Si è concluso ieri a Ginevra, con un sostanziale nulla di fatto, il settimo round di colloqui di pace sulla Siria mediati dalle Nazioni Unite. È quanto emerge dalle dichiarazioni rilasciate dalle delegazioni dell’opposizione e del governo presenti in Svizzera. «Ci sono due fazioni ai colloqui di Ginevra: una vuole che si facciano progressi e l’altra adduce sempre delle scuse», ha affermato Yehya Aridi, membro della delegazione dell’opposizione siriana, citato dall’agenzia di stampa Dpa. Il rappresentante di Damasco, Bashar Al Jaafari, ha invece sottolineato che l’interesse principale della sua delegazione riguarda la lotta al terrorismo. «Invitiamo (l’inviato Onu per la Siria, Staffan de Mistura, ndr) a essere maggiormente coinvolto nel riferire le nostre preoccupazioni sulla questione del terrorismo e della lotta al terrorismo al Consiglio di sicurezza e alla comunità internazionale» ha sostenuto Al Jaafari, citato dall’agenzia ufficiale di stampa siriana Sana. A riconoscere l’esito negativo dei colloqui è stato anche de Mistura, che ha detto: «Non ci sono state svolte, né rotture». Il prossimo round è previsto ai primi di settembre. «Stiamo compiendo un lavoro preparatorio» per quando le condizioni saranno propizie, «per quando potranno cominciare i veri negoziati sostanziali, forse non così lontani» ha aggiunto de Mistura in una conferenza stampa. L’inviato dell’Onu, che ha parlato con i giornalisti dopo aver informato il Consiglio di sicurezza dell’Onu, ha riferito anche di «passi avanti per avvicinare i gruppi dell’opposizione».

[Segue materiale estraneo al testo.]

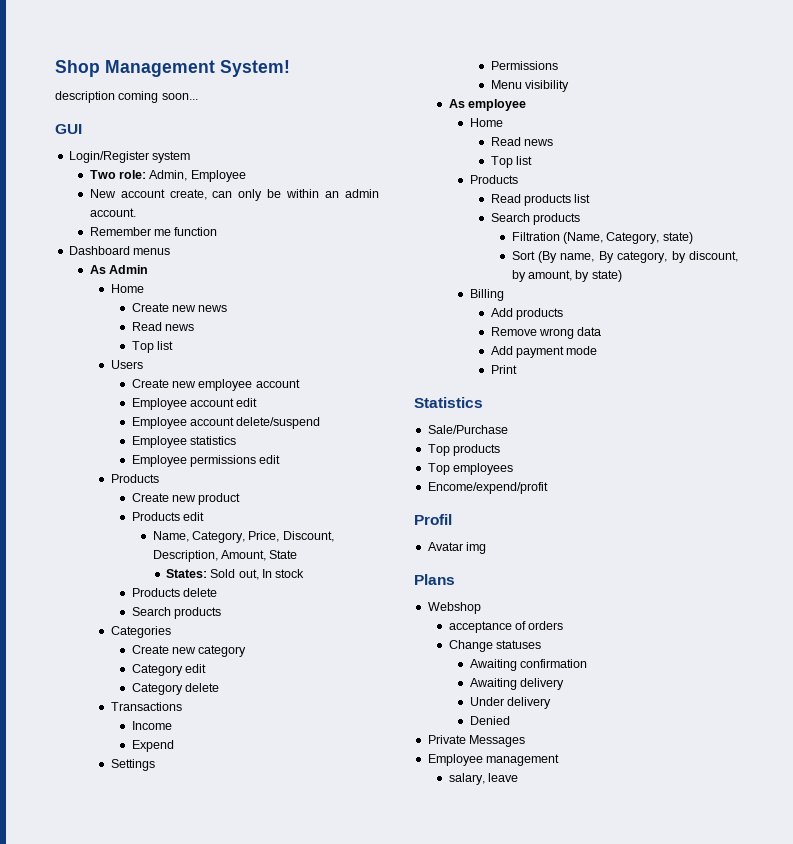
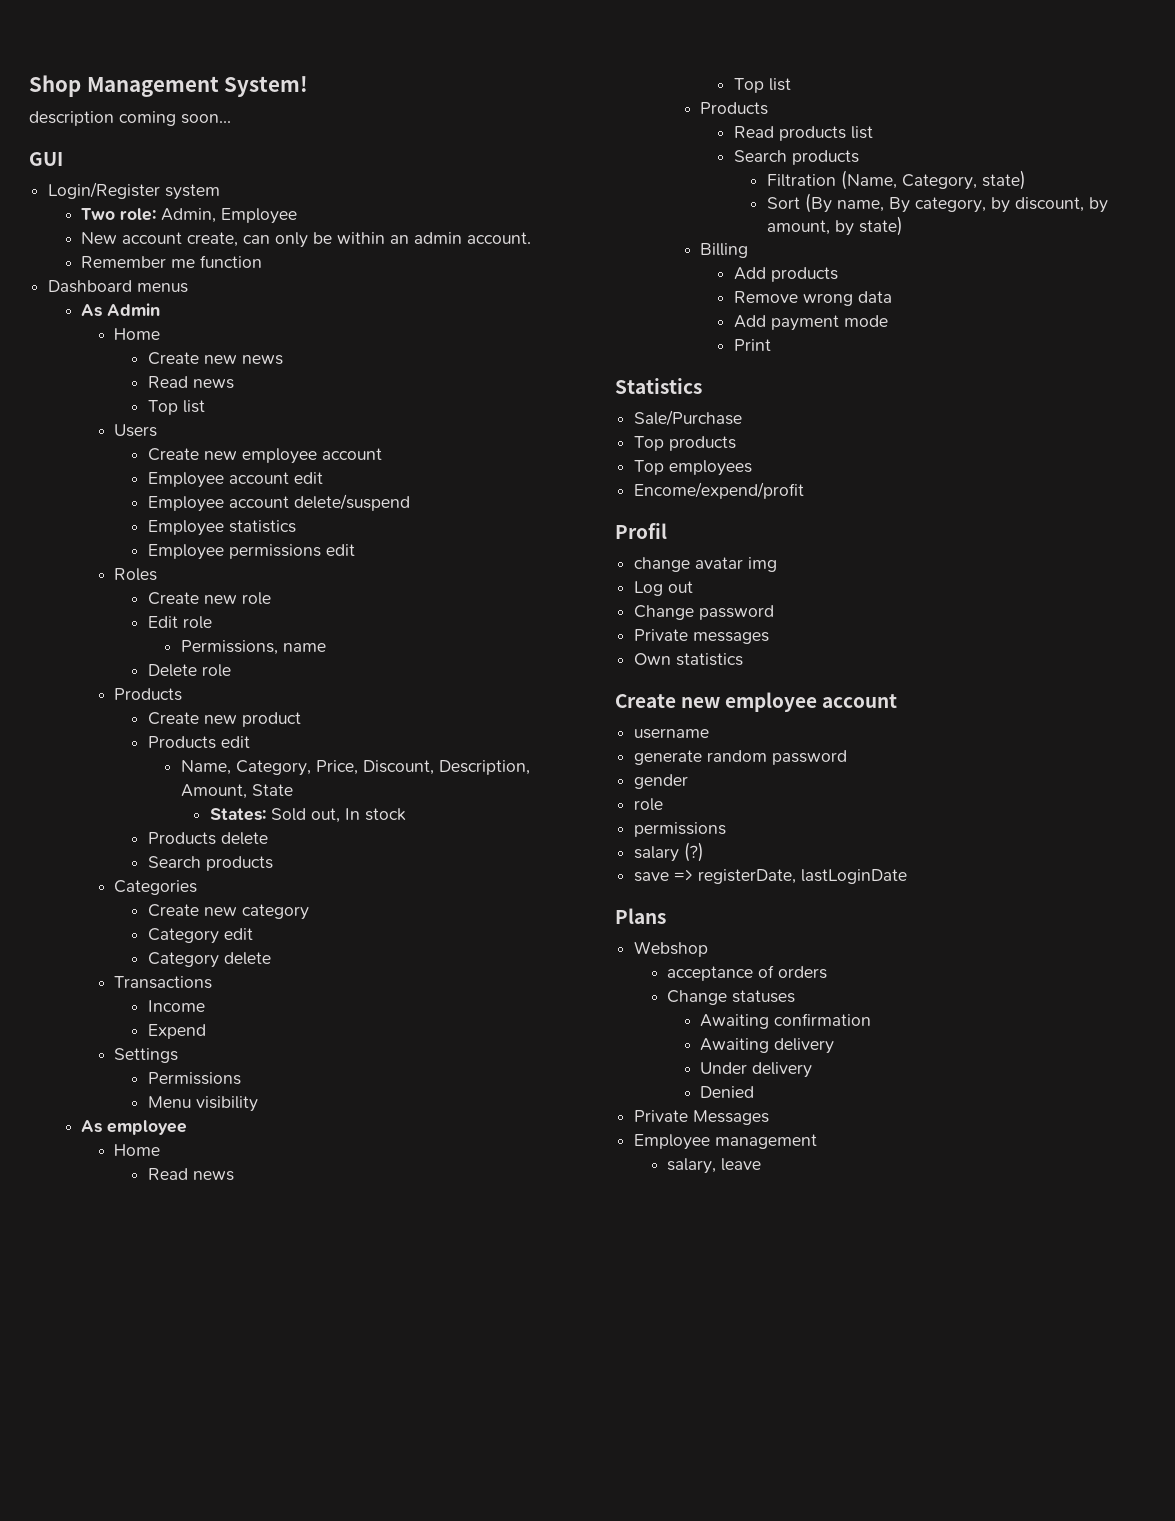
(281, 459) none -> [114,568,158,581] [147,592,271,605] [147,616,212,629] [180,640,326,655] [147,664,231,677] // Roles // Create new role // Edit role // Permissions, name // Delete role
[427,542,463,551] Avatar -> [634,557,744,572] change avatar
(487, 548) none -> [634,581,694,596] [634,605,775,620] [634,629,770,644] [634,653,744,666] [615,692,898,712] [634,728,710,739] [634,750,848,765] [634,774,689,789] [634,798,664,811] [634,822,727,837] [634,842,705,862] [634,869,908,884] // Log out // Change password // Private messages // Own statistics // Create new employee account // username // generate random password // gender // role // permissions // salary (?) // save => registerDate, lastLoginDate

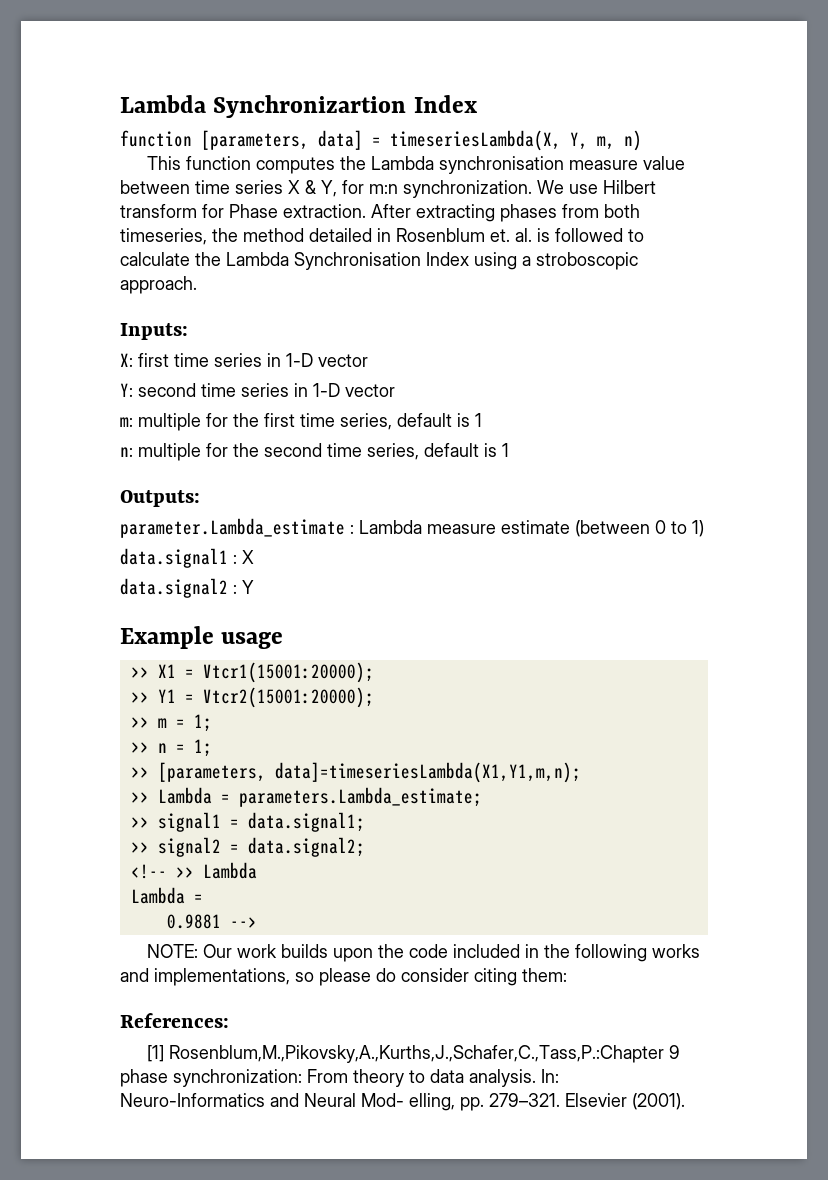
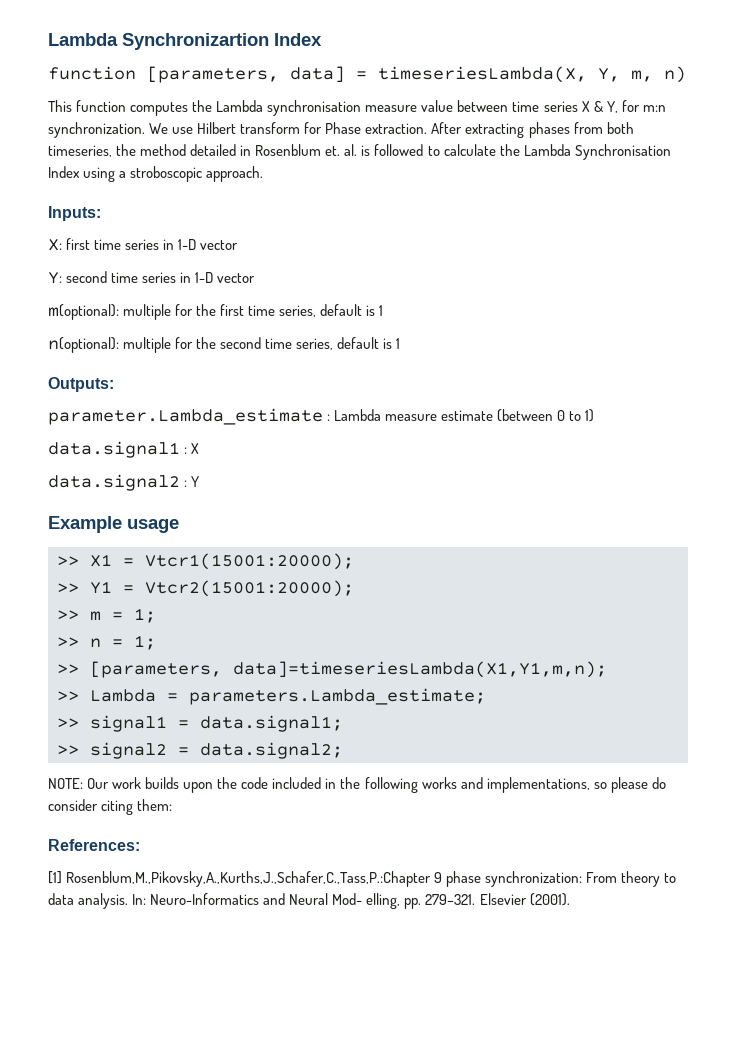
[120,417,133,427] m: -> [48,304,119,320] m(optional):
[120,447,133,457] n: -> [48,337,119,353] n(optional):
[130,862,257,879] [130,887,203,904] [166,914,257,929] // <!-- >> Lambda // Lambda = // 0.9881 --> -> (343, 750) none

I colloqui per porre fine al conflitto che affligge la Siria riguardano quattro grandi capitoli: governance, costituzione, elezioni e lotta al terrorismo. L’ultimo round era cominciato lunedì scorso. Il nodo cruciale riguarda il futuro politico del presidente siriano Assad. Washington non riconosce la legittimità di Assad, che vorrebbe fuori da un futuro governo di unità nazionale. Mosca invece considera Assad un alleato chiave nella lotta contro il terrorismo del cosiddetto stato islamico (Is) e per la stabilità regionale.